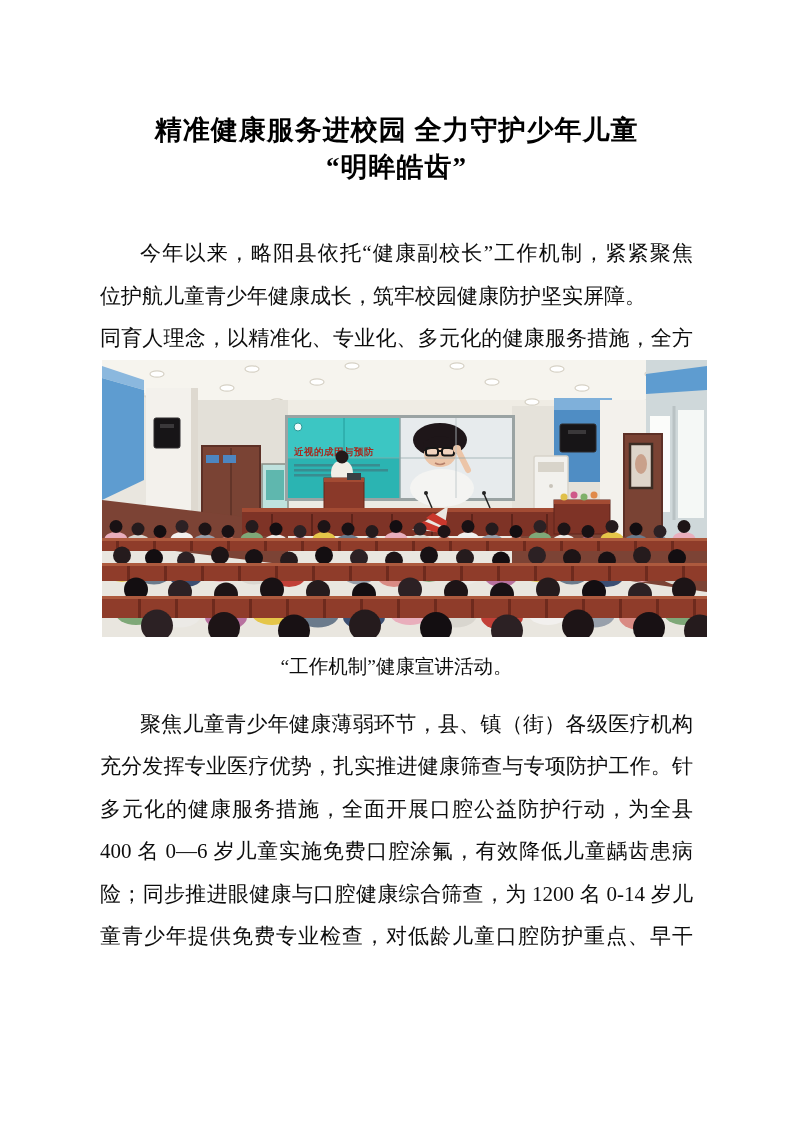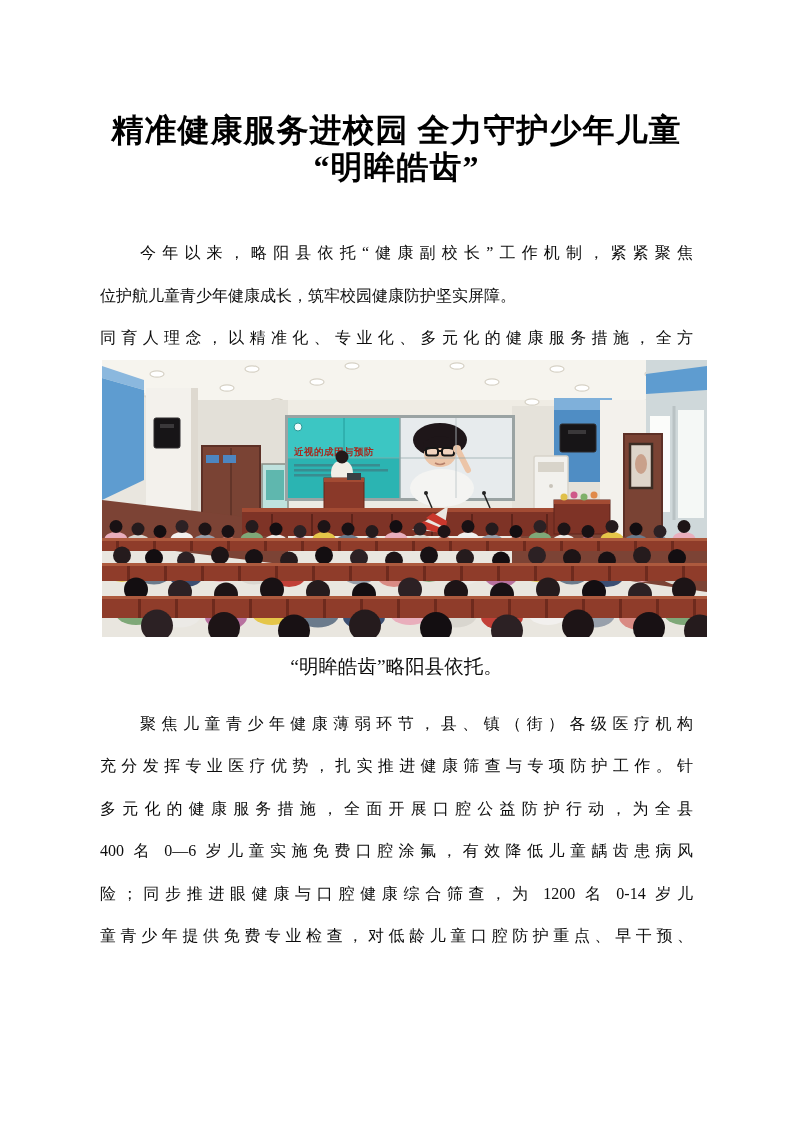"精准健康服务进校园 全力守护少年儿童" .doc-title { font-size: 32px -> 27px }
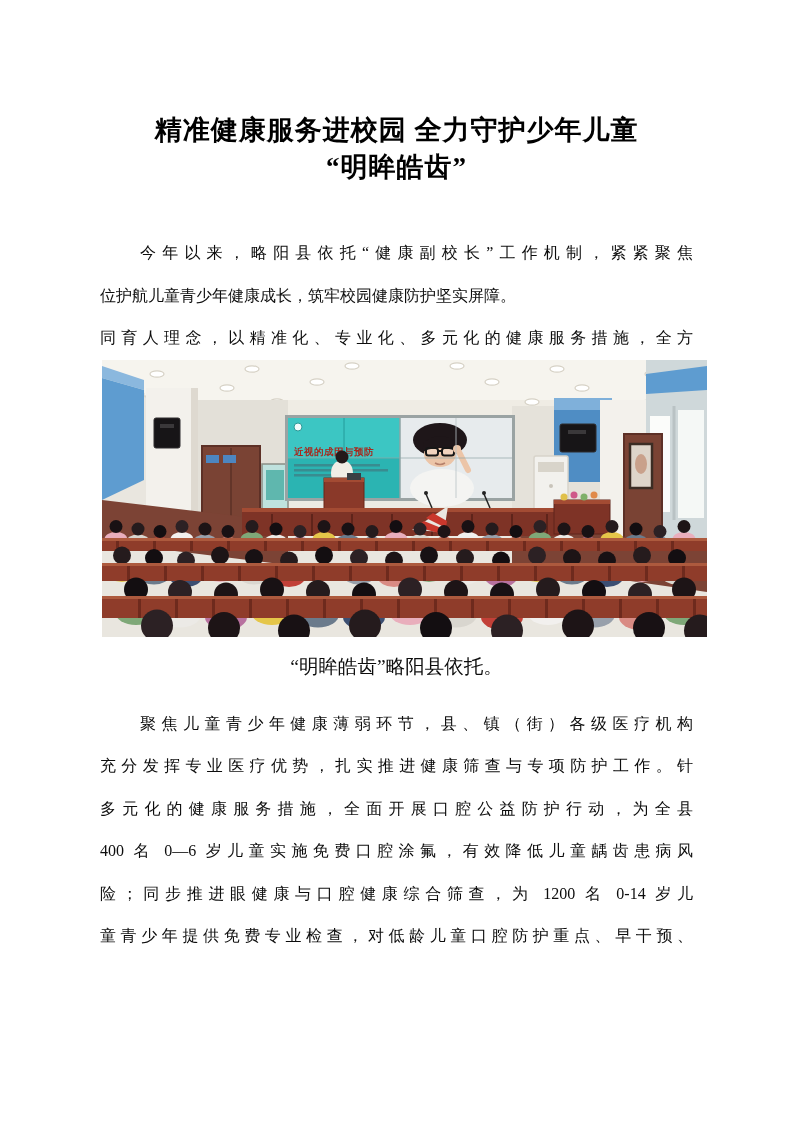"今年以来，略阳县依托“健康副校长”工作机制，紧紧聚焦" .line { font-size: 16px -> 21px }
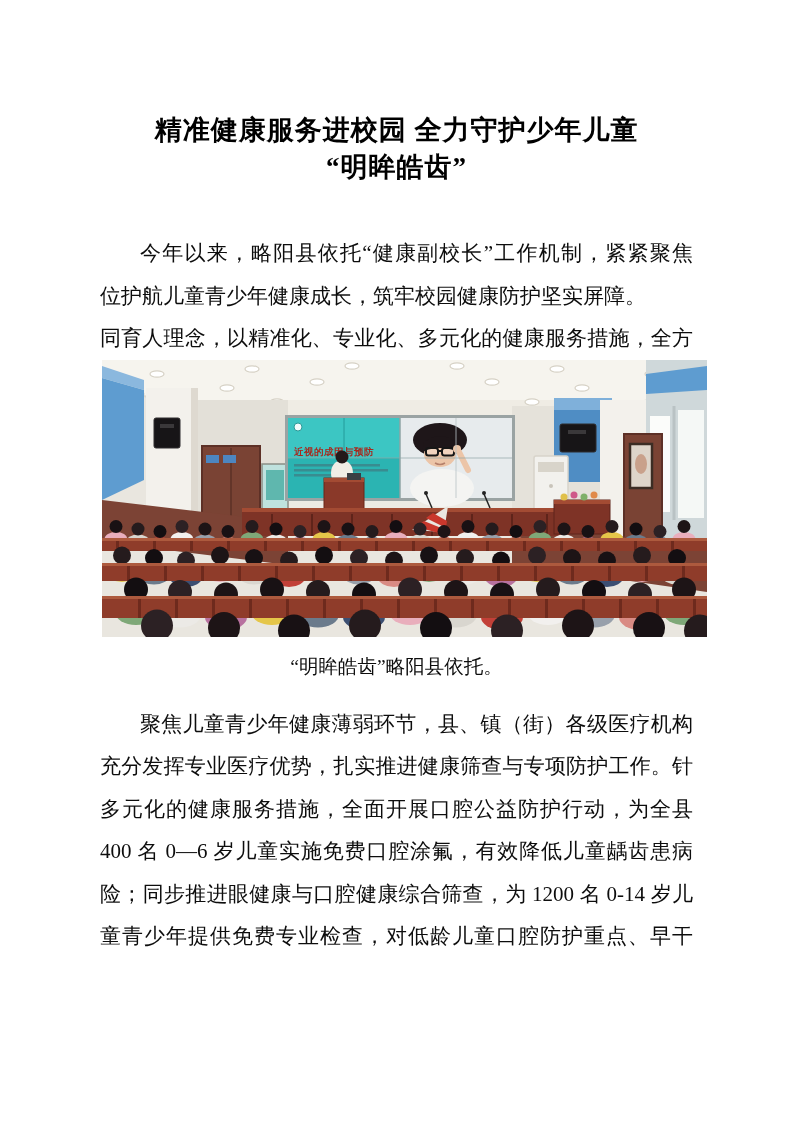"“明眸皓齿”略阳县依托。" div.caption { text: 明眸皓齿”略阳县依托 -> 工作机制”健康宣讲活动 }
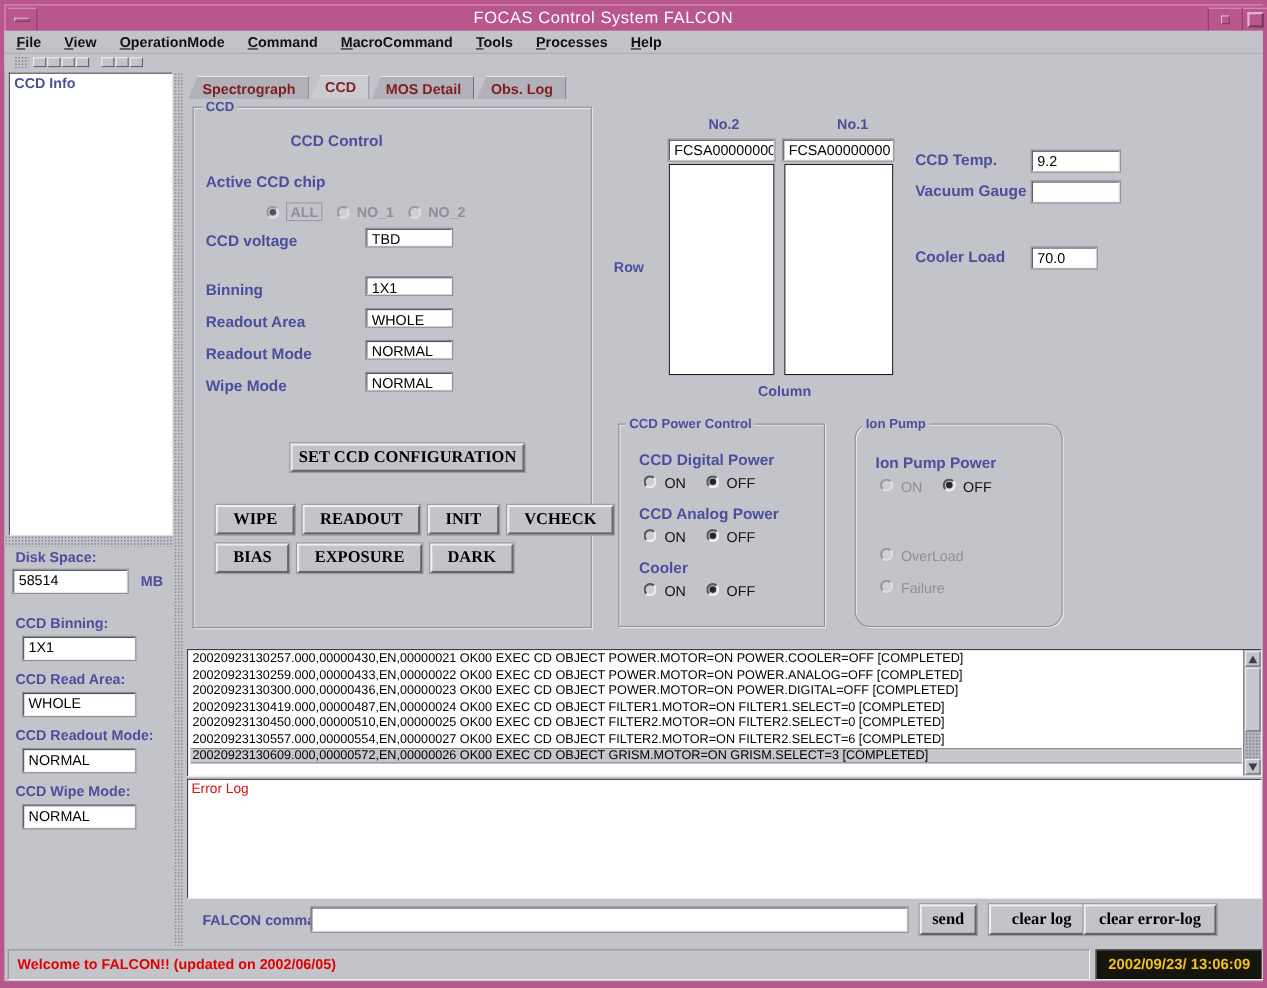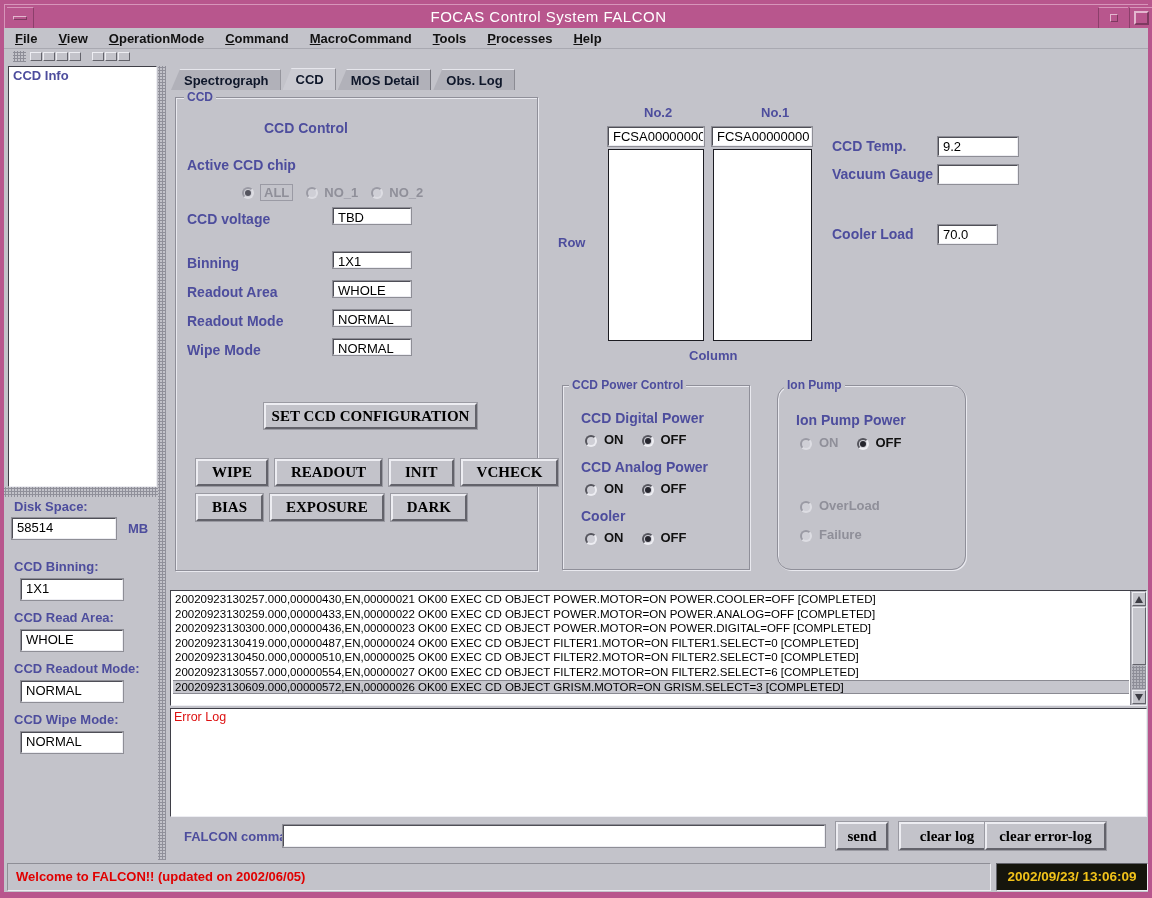"Spectrograph" .tab { color: #0f172a -> #7f1d1d }
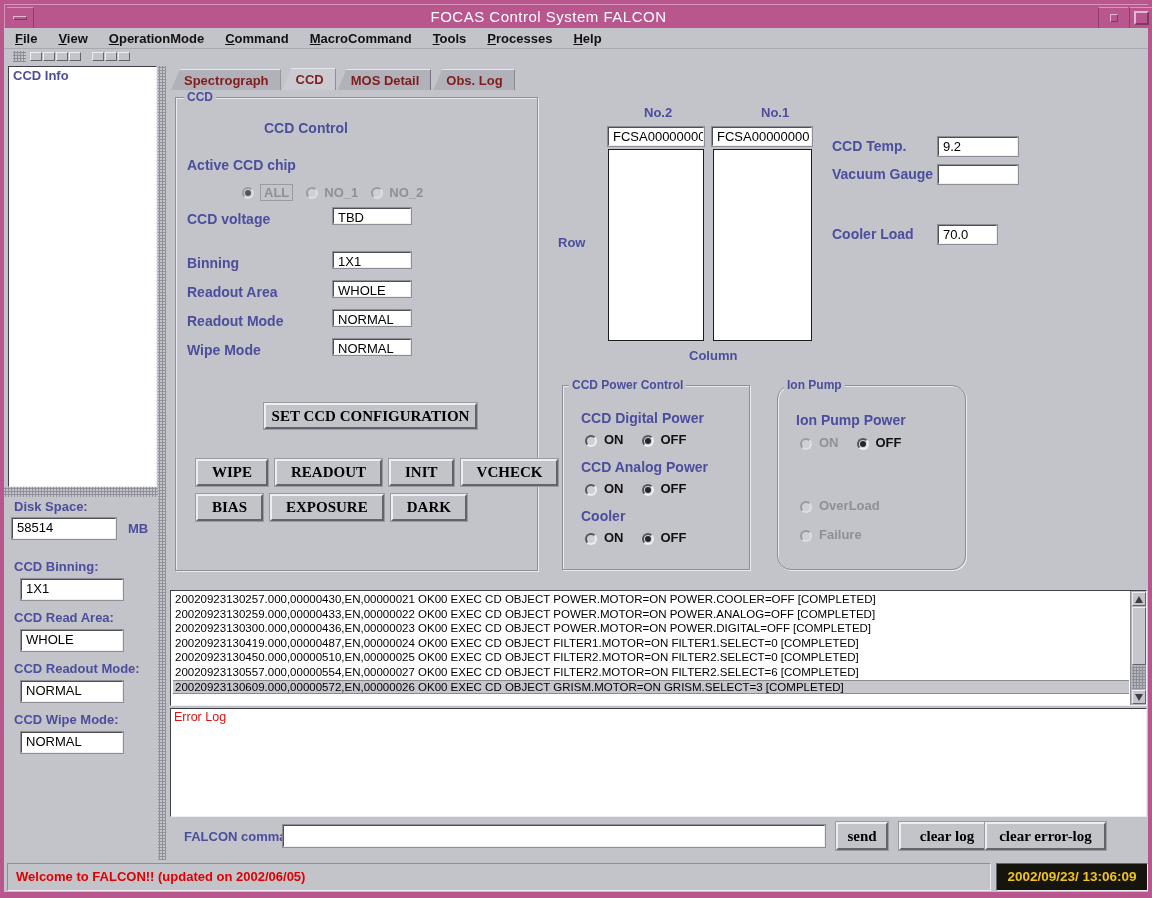"ON" .ropt { align-items: flex-end -> flex-start; font-weight: bold -> normal }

*What to do:*
From the line with "font-size: 16px ->" down to the end of the entries, retype each line exactly as written, but drop the pictures.

*Task result:*
"今年以来，略阳县依托“健康副校长”工作机制，紧紧聚焦" .line { font-size: 16px -> 21px }
"“明眸皓齿”略阳县依托。" div.caption { text: 明眸皓齿”略阳县依托 -> 工作机制”健康宣讲活动 }
"Spectrograph" .tab { color: #0f172a -> #7f1d1d }
"ON" .ropt { align-items: flex-end -> flex-start; font-weight: bold -> normal }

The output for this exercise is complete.